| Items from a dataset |
══════════
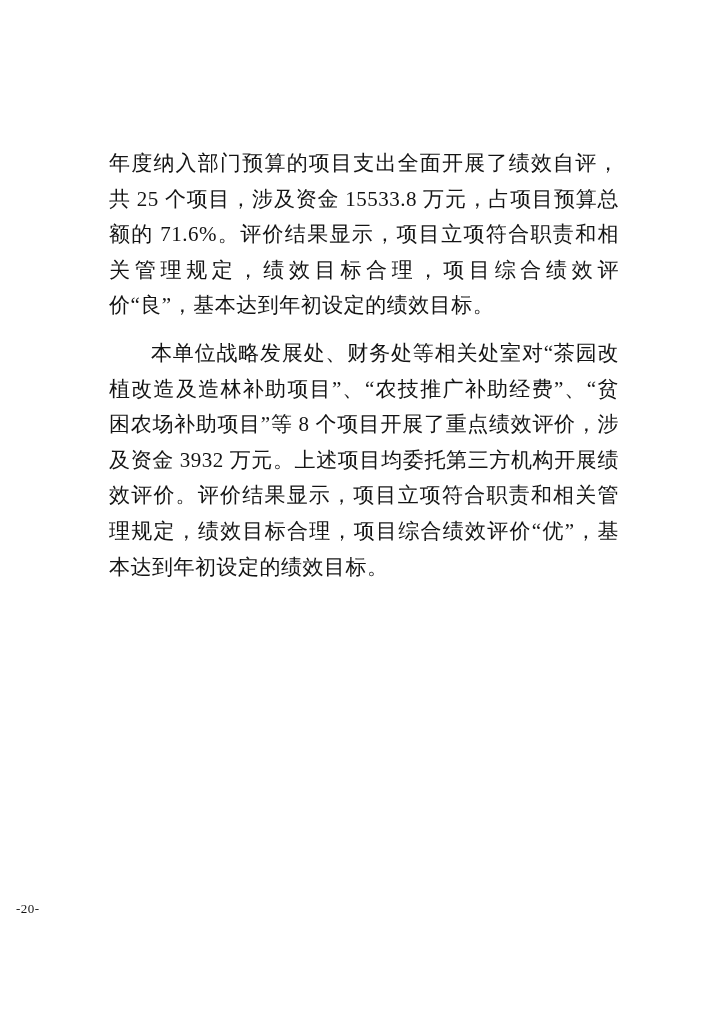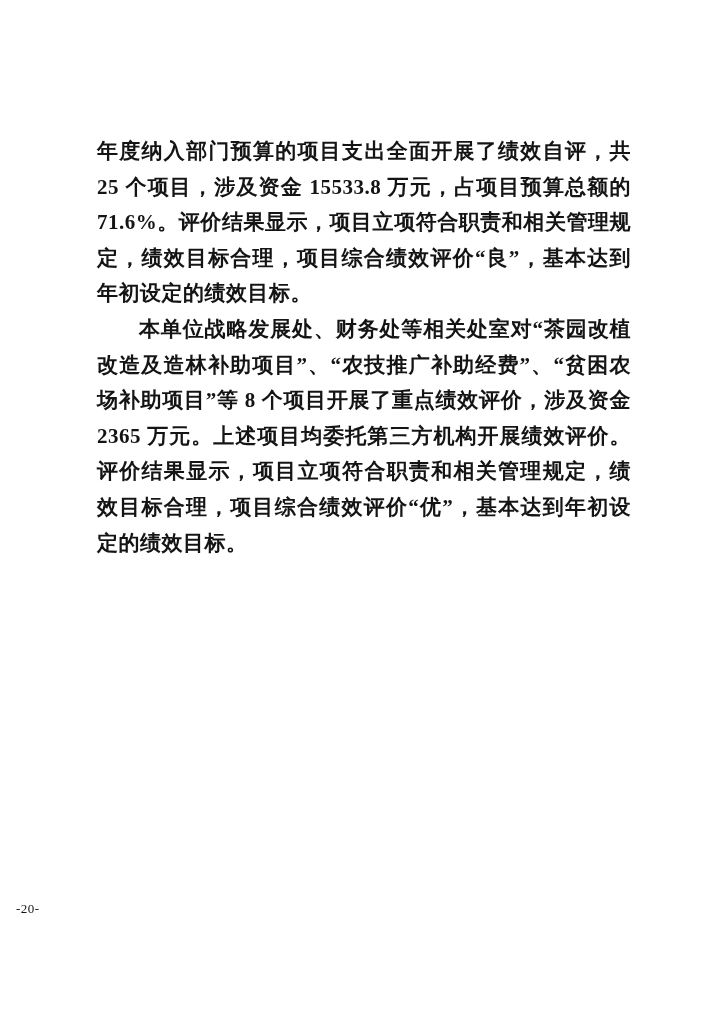"年度纳入部门预算的项目支出全面开展了绩效自评，共 25 个项目，涉及资金" .para { font-weight: bold -> none; margin: 0 -> 12px }
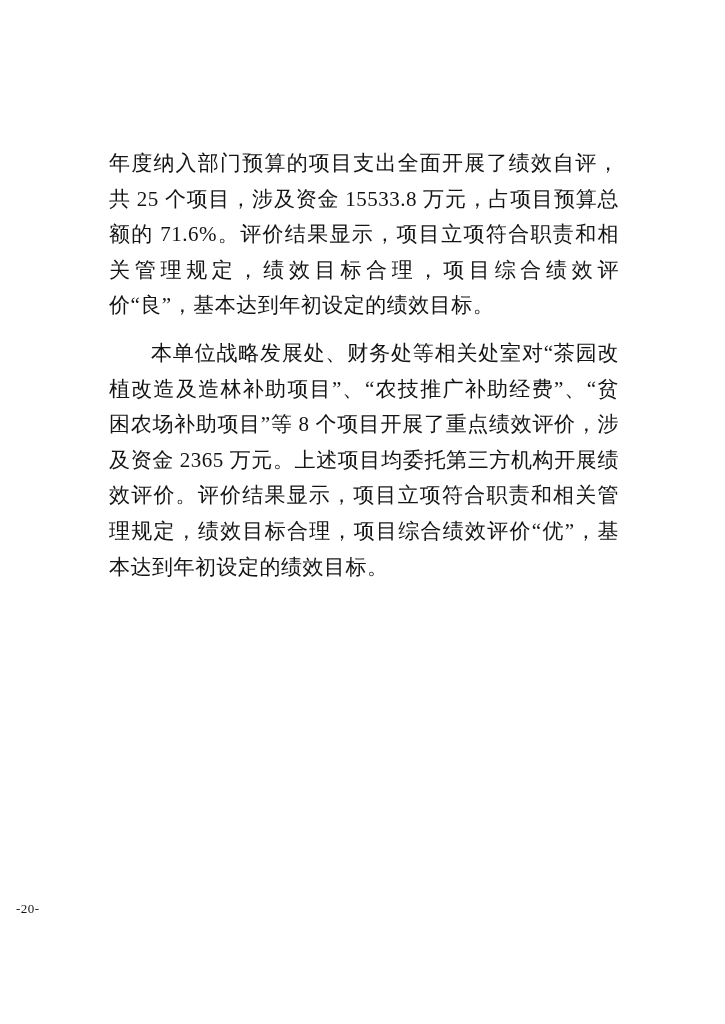"本单位战略发展处、财务处等相关处室对“茶园改植改造及造林补助项目”、“农技推广补" p.para { text: 2365 -> 3932 }
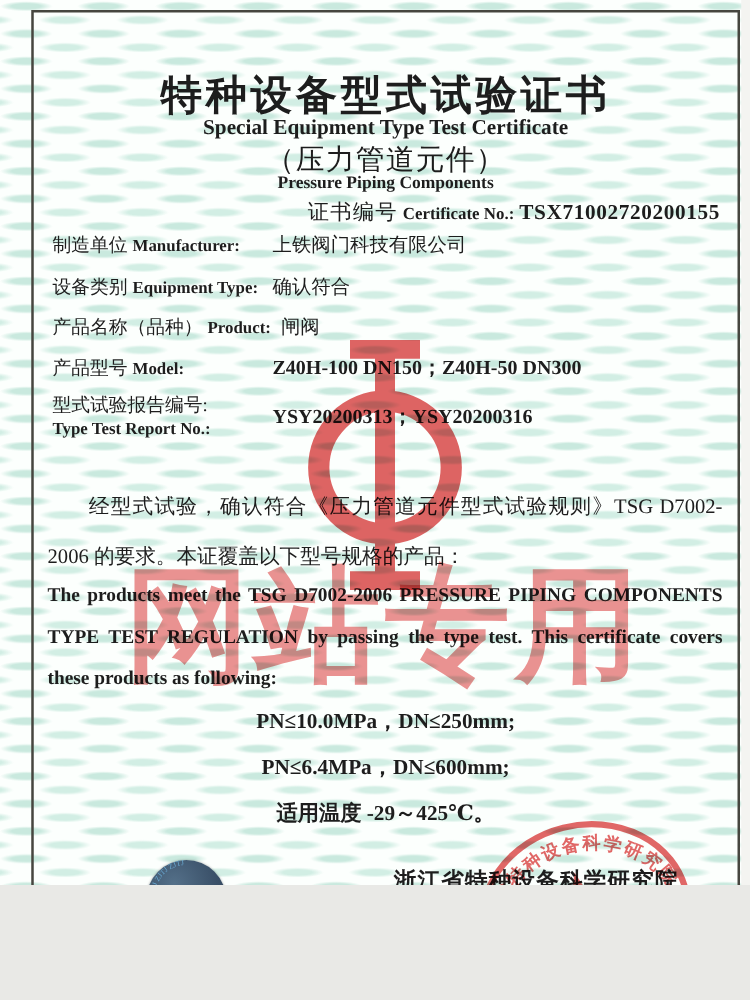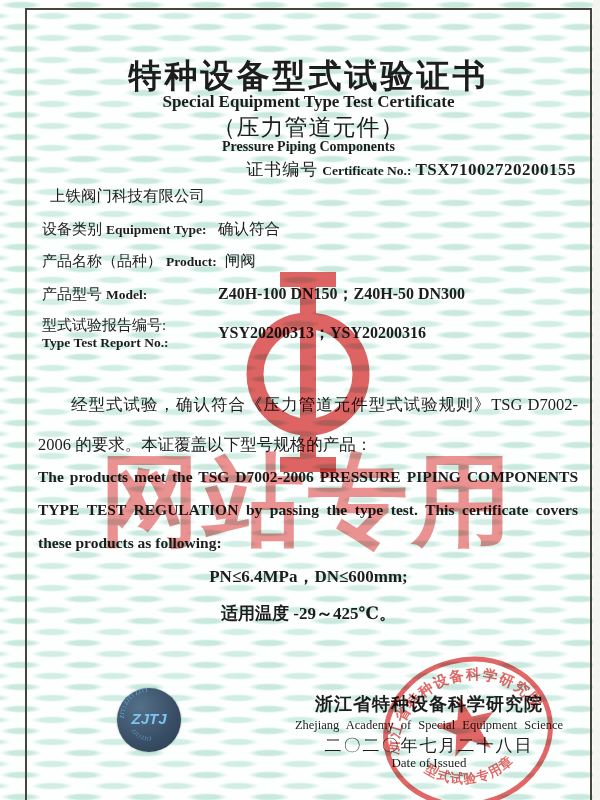"特种设备型式试验证书" .page { height: 800px -> 708px }
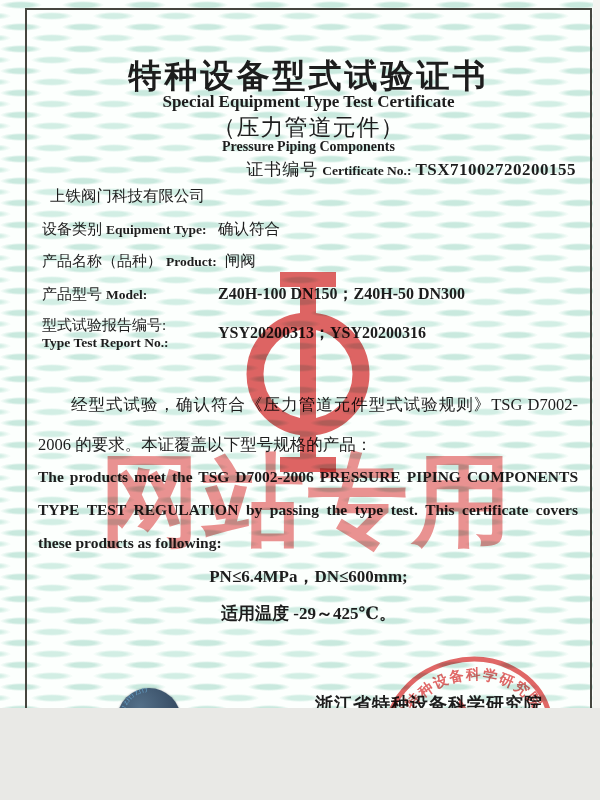"制造单位 Manufacturer:" span.flabel { html: none -> <span><span>制造单位</span> <span>Manufacturer:</span></span> }
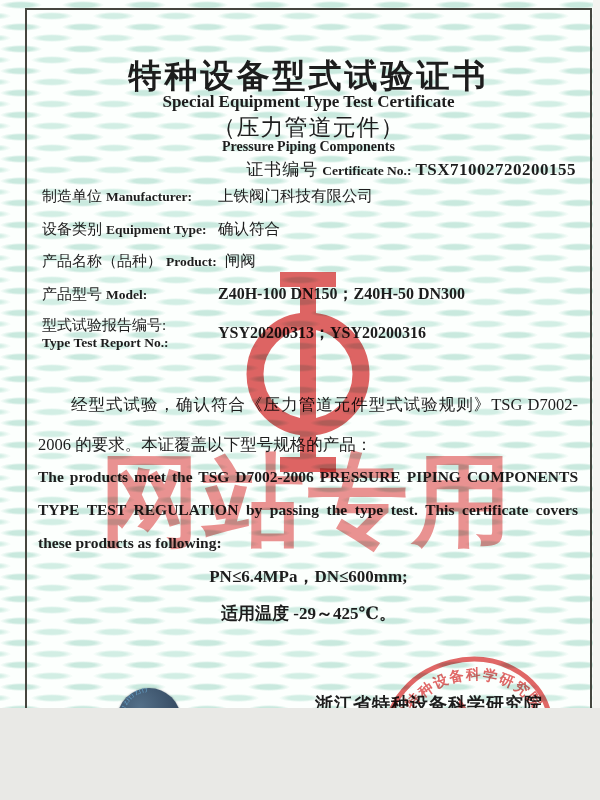"PN≤10.0MPa，DN≤250mm;" div { html: none -> <div>PN≤10.0MPa，DN≤250mm;</div> }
══════════
| What the exercise asks |
An exact copy of the entries above, with no pictures, is the required answer.

| Result of this exercise |
"年度纳入部门预算的项目支出全面开展了绩效自评，共 25 个项目，涉及资金" .para { font-weight: bold -> none; margin: 0 -> 12px }
"本单位战略发展处、财务处等相关处室对“茶园改植改造及造林补助项目”、“农技推广补" p.para { text: 2365 -> 3932 }
"特种设备型式试验证书" .page { height: 800px -> 708px }
"制造单位 Manufacturer:" span.flabel { html: none -> <span><span>制造单位</span> <span>Manufacturer:</span></span> }
"PN≤10.0MPa，DN≤250mm;" div { html: none -> <div>PN≤10.0MPa，DN≤250mm;</div> }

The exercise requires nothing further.